1. To assess and/or affirm the impact of disasters on port operations in Nigeria
2. To determine the significance of emergency management on port operations in Nigeria
3. To evaluate the effect of humanitarian assistance on port operations in Nigeria

Hypotheses

H01: Disasters have no positive and significant effect on port operations in Nigeria

H02: Emergency management techniques have no positive and significant effect on port

operations in Nigeria.

H03: Humanitarian services/logistics have no positive and significant effect on port operations in

Nigeria

2. 0 Review of Literature

This section considers two major sub-sections, namely, conceptual review and review of empirical studies.

2. 1 Conceptual review

This review tows the following sequence; emergency management plan/ techniques, humanitarian services/ logistics, port operations and brief description of selected ports.

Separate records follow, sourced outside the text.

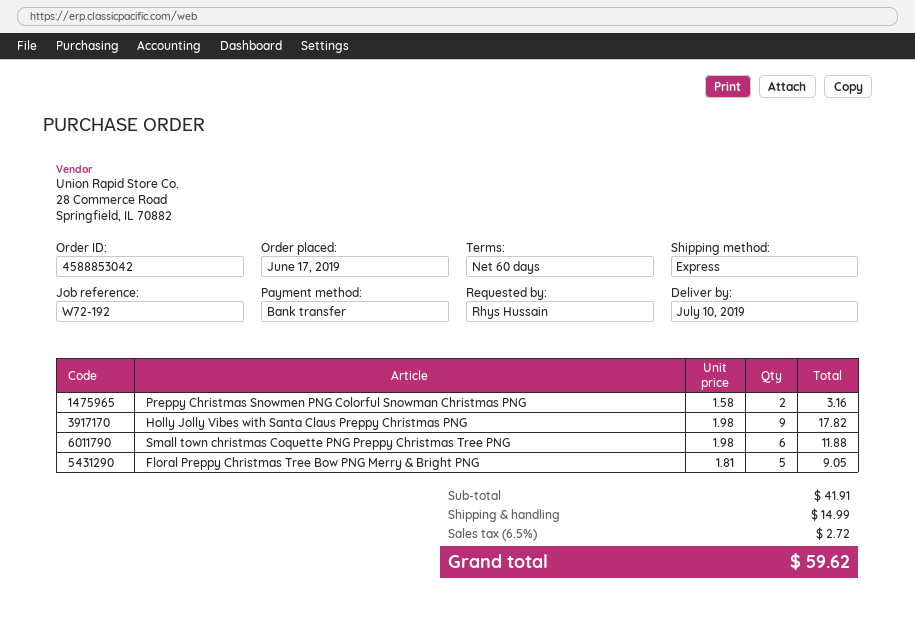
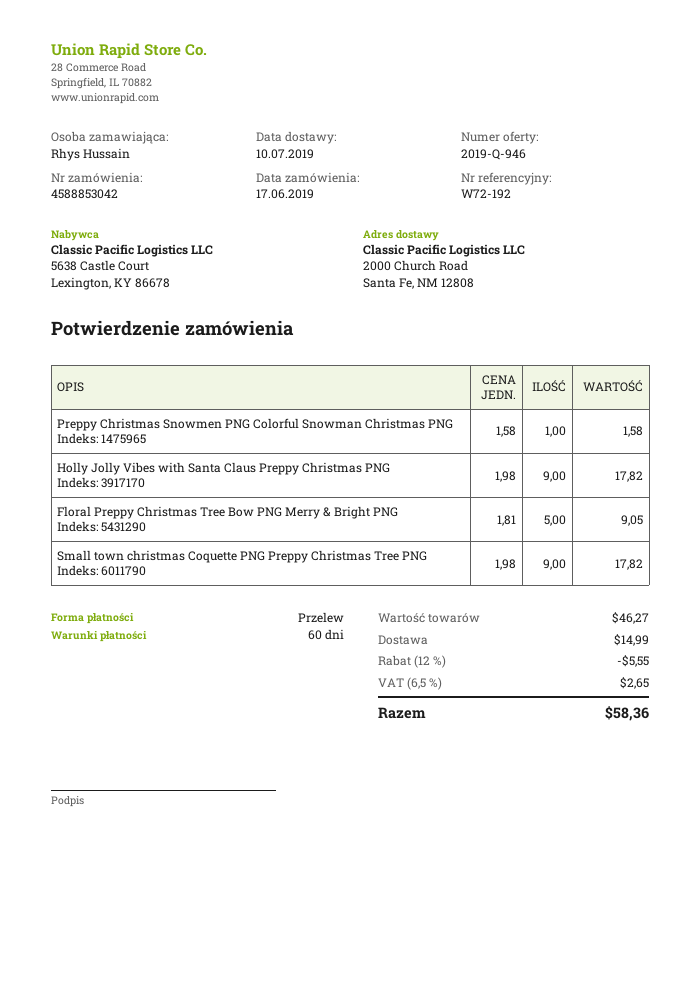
Preppy Christmas Snowmen PNG Colorful Snowman Christmas PNG: 2 x 1.58 = 3.16 -> 1 x 1.58 = 1.58
Small town christmas Coquette PNG Preppy Christmas Tree PNG: 6 x 1.98 = 11.88 -> 9 x 1.98 = 17.82
subtotal: 41.91 -> 46.27
discount: none -> 12% = 5.55
tax: 6.5% = 2.72 -> 6.5% = 2.65
total: 59.62 -> 58.36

Emergency management Plan/ techniques

"...there is much more to emergency management than just than response operations- Bob Fletcher".

Therefore, disaster management plan (DMP) is a broad mechanism for addressing emergencies and related hazards in ports with a commitment to mitigating the adverse effects on affected population and environment. DMP is thus, a sophisticated strategy that caters for or handles the worst emergencies such as plant failure, human error, earthquakes, cyclones, food, tsunamis, fire and explosion etc (Okha Port Report, n.d). Literature is advising that DMP should be widened to accommodate measures that can control on-site and off-site emergencies at all times. Basically, DMP is geared towards ensuring safety of lives, protection of installations, and environment, restoration of production, and salvaging operations. Industrial Disaster Management Plan (IDMP) is also put up to achieve the following similar goals but is not limited to; rescue and extend medical treatment of casualties, safe guard others, minimize damage to property and environment, contain and control the incidence, provide authoritative report to media houses, ensure proper rehabilitation of affected persons/area and preserve relevant documents/records (Okha Port Report, n.d).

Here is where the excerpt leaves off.